◆ What this task involves
Take the records below and print them verbatim up to and including the line that carries "[36,130,154,147] mar 06".

(Beginning of Input material)

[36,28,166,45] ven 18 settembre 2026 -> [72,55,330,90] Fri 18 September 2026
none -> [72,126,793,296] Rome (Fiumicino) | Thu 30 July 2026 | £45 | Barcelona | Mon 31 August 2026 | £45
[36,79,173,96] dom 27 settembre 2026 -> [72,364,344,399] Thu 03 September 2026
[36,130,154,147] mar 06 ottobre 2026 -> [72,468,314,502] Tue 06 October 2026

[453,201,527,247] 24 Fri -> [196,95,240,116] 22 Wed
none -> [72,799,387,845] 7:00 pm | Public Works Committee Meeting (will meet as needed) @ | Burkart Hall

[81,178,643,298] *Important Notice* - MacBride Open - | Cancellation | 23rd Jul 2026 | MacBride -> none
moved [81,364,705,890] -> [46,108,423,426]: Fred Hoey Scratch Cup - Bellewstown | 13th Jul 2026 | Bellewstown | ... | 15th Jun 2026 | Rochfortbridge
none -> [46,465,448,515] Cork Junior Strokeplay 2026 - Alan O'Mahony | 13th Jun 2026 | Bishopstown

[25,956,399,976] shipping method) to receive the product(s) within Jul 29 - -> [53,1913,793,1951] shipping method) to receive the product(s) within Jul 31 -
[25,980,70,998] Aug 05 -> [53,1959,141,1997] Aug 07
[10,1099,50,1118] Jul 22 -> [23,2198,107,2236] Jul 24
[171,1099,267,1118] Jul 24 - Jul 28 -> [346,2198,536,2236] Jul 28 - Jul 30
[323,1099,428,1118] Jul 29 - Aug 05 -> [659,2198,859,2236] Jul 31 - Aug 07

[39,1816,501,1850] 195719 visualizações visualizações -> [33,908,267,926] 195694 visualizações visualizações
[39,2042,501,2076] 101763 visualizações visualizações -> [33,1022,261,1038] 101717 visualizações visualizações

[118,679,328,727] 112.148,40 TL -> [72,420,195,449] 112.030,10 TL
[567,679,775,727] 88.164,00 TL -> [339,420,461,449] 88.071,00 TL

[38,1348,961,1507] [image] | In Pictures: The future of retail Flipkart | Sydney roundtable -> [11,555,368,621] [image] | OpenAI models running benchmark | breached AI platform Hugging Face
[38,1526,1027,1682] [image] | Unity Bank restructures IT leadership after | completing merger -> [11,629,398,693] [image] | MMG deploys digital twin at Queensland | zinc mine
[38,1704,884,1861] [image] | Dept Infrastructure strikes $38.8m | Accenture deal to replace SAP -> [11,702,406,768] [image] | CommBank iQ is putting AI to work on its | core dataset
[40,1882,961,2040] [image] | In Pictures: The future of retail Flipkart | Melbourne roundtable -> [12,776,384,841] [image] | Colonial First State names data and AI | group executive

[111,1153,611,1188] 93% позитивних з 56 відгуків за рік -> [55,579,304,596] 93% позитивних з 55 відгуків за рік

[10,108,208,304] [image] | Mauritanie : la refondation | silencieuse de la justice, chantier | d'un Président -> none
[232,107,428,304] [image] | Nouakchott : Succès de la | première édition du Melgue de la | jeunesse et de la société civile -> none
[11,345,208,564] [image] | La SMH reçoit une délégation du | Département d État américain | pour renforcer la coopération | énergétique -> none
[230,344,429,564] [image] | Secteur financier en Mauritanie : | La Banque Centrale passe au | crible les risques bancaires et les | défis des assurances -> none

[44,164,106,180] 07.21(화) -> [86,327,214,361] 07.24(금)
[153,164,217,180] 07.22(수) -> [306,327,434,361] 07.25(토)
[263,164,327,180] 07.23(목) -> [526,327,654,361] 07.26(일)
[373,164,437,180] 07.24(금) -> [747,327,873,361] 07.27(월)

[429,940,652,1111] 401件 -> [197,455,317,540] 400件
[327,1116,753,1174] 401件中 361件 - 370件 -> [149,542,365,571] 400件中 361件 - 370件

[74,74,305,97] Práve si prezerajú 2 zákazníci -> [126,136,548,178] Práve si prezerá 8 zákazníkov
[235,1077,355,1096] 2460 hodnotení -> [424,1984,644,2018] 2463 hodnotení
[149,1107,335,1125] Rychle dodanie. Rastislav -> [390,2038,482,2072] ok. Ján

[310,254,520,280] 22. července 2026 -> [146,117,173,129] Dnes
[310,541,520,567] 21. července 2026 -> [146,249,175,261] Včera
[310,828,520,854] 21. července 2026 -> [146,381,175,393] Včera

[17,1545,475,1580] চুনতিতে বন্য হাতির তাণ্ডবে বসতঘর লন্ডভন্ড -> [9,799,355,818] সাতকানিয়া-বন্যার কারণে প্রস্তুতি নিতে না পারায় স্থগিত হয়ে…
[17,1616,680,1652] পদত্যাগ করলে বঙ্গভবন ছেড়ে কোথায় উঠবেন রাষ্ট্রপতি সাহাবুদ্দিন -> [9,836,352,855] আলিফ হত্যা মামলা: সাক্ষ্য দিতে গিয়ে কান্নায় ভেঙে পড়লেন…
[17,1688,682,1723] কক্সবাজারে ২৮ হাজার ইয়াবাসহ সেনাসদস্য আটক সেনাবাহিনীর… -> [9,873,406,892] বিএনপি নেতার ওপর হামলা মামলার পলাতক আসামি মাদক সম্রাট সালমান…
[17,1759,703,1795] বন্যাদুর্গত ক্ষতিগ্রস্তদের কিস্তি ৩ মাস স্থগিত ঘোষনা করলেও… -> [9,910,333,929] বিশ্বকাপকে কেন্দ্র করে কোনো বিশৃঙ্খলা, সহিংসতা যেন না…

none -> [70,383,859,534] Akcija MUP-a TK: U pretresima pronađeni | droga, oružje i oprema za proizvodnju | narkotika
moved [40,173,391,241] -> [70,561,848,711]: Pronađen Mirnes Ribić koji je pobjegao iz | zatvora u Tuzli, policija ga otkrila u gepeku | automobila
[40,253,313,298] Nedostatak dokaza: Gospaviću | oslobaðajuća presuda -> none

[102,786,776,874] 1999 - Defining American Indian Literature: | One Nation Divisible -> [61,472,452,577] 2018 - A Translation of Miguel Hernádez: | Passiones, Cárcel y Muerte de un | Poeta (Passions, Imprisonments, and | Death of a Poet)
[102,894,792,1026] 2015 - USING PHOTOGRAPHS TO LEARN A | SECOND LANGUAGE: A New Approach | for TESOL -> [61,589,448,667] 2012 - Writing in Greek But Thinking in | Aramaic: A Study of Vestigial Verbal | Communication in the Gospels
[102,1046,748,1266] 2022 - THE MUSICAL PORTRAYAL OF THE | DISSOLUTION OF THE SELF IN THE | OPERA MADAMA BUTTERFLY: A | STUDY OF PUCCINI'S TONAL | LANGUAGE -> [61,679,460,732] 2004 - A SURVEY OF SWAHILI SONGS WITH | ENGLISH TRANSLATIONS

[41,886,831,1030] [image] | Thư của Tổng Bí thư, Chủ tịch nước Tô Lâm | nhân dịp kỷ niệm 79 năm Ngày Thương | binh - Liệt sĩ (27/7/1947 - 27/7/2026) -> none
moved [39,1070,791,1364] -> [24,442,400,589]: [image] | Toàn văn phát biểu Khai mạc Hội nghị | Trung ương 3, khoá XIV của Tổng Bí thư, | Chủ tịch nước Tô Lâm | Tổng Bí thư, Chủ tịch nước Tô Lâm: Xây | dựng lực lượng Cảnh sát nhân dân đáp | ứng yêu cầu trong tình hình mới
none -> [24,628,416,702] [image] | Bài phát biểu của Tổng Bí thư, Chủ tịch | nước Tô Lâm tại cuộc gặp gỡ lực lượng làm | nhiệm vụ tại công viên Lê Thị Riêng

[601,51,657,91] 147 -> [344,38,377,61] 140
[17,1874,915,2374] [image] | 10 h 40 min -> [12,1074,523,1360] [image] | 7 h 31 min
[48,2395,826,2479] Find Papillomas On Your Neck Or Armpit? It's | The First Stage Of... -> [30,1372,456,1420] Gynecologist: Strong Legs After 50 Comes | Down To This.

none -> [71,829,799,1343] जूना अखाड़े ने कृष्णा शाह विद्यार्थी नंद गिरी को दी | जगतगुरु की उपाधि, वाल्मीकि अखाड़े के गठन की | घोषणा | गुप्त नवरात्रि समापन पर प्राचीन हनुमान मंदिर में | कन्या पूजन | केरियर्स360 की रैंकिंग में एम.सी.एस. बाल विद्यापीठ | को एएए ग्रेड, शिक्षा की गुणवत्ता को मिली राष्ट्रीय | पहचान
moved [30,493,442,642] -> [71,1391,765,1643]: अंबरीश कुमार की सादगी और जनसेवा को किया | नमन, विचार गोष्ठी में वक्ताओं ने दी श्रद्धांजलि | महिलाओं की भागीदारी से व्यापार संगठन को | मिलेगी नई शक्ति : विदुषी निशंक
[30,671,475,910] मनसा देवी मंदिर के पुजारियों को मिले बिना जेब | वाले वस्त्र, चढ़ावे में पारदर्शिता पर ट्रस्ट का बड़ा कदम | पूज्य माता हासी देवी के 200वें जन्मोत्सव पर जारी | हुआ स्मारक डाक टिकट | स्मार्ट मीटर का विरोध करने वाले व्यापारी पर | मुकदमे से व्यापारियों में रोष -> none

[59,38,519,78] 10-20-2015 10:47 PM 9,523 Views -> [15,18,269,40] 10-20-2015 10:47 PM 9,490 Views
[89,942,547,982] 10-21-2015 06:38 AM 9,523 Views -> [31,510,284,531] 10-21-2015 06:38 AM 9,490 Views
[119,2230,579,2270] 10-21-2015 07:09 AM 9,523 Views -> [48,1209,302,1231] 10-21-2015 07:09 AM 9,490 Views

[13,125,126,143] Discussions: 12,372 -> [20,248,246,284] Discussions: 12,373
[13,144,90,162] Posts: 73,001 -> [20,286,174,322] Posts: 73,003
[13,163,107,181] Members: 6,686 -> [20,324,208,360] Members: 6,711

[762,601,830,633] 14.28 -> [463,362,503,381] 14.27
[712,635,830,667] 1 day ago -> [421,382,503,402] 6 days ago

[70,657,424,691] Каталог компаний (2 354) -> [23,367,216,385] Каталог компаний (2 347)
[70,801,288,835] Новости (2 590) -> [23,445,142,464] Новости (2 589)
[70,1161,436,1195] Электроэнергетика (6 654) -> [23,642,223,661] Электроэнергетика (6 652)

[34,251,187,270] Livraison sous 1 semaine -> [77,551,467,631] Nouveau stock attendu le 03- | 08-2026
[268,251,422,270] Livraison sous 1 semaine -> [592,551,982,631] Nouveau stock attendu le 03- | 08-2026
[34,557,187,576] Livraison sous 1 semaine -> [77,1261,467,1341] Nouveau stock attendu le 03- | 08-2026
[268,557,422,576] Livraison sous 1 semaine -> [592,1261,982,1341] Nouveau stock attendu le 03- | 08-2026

(End of Input material)

◆ Exercise answer
[36,28,166,45] ven 18 settembre 2026 -> [72,55,330,90] Fri 18 September 2026
none -> [72,126,793,296] Rome (Fiumicino) | Thu 30 July 2026 | £45 | Barcelona | Mon 31 August 2026 | £45
[36,79,173,96] dom 27 settembre 2026 -> [72,364,344,399] Thu 03 September 2026
[36,130,154,147] mar 06 ottobre 2026 -> [72,468,314,502] Tue 06 October 2026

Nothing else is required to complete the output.